[Start of section]

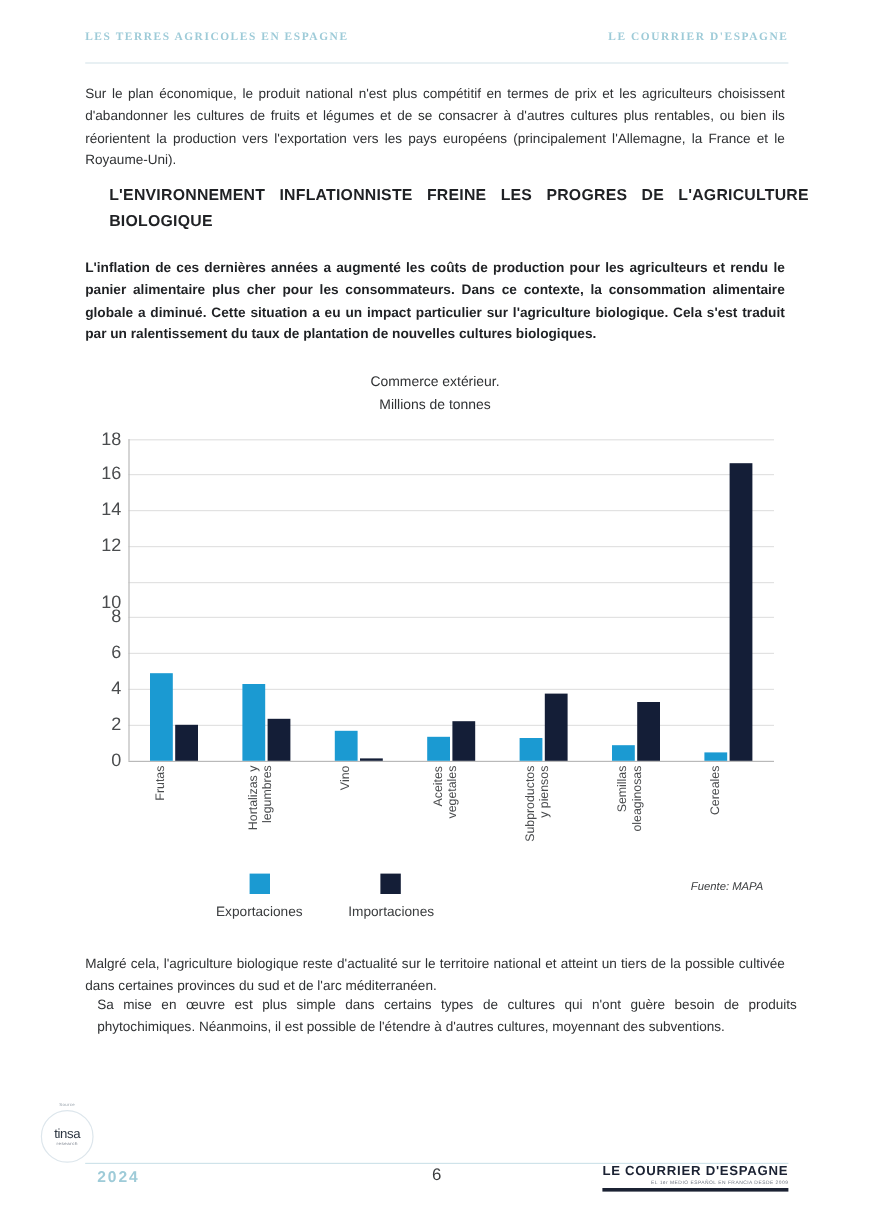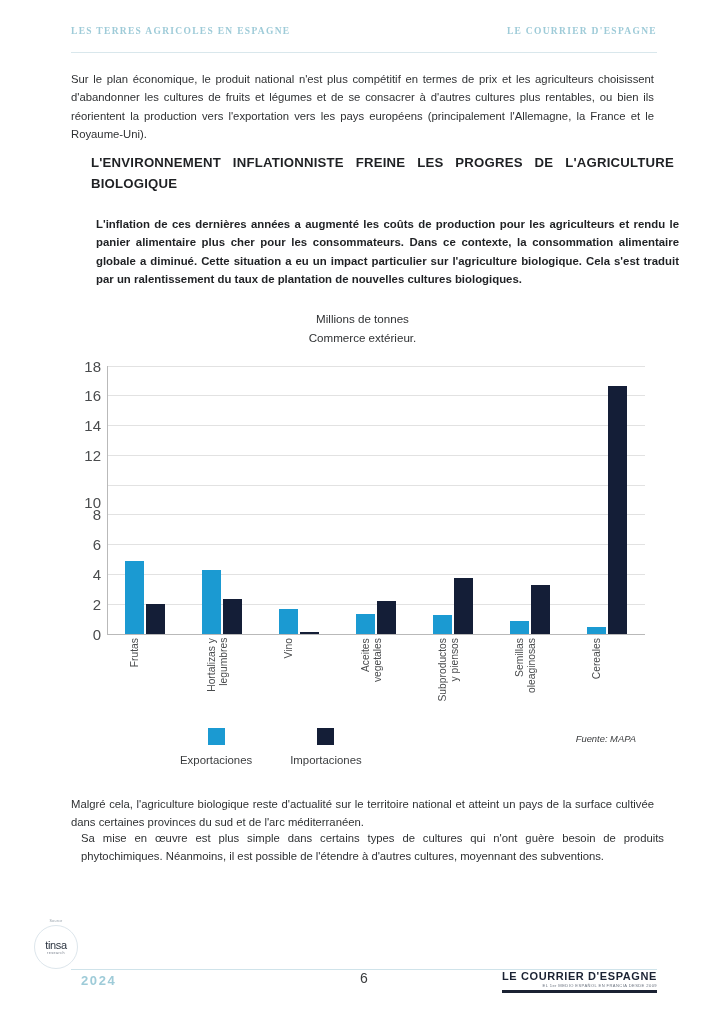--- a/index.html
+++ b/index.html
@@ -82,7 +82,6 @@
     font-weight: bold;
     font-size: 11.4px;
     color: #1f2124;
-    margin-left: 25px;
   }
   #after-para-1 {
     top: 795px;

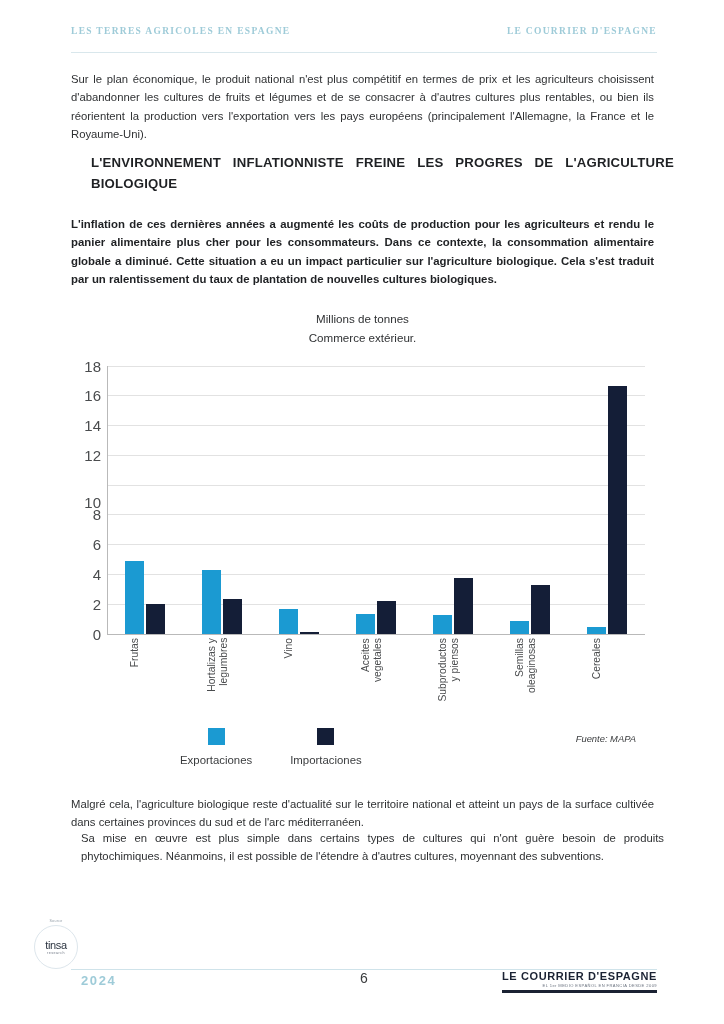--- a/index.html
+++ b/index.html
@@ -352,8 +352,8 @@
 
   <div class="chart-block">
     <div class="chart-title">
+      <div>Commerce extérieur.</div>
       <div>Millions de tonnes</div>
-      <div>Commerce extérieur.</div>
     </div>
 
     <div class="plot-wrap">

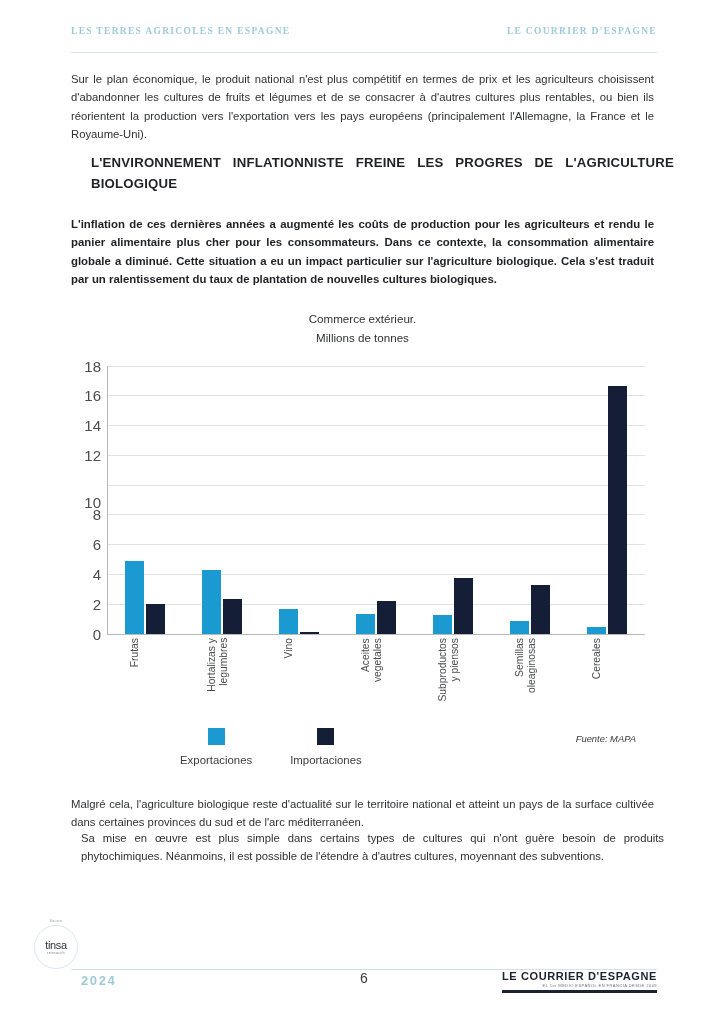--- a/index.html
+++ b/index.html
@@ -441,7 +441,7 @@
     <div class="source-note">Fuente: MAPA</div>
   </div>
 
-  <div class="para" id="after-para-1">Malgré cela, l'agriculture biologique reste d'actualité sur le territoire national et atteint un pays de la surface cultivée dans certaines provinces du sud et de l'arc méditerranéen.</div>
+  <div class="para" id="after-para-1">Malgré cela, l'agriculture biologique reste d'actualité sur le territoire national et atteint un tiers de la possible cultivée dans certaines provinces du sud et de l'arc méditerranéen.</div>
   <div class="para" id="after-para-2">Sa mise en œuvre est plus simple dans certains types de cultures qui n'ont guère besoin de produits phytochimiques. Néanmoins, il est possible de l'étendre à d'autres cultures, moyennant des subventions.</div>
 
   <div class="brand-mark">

[End of section]
[Start of section]

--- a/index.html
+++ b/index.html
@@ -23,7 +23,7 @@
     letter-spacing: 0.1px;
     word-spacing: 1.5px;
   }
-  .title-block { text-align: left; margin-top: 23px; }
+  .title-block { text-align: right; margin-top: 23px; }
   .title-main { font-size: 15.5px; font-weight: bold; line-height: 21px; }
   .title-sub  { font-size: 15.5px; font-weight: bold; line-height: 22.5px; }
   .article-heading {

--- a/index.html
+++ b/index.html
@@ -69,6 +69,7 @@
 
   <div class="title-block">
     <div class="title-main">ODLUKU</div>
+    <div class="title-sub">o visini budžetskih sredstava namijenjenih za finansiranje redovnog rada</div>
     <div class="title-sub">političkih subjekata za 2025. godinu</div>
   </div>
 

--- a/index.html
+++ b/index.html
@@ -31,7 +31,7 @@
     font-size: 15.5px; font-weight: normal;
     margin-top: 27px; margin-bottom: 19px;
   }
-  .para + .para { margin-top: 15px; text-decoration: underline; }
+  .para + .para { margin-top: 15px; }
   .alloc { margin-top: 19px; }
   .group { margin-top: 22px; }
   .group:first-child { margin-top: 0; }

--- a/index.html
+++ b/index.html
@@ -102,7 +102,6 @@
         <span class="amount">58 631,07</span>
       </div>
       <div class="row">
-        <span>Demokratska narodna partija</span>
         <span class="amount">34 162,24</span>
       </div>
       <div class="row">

[End of section]

When a line in the entries above contains "provinces", count it; please answer with the number only.

[PROBLEM SOLUTION]
2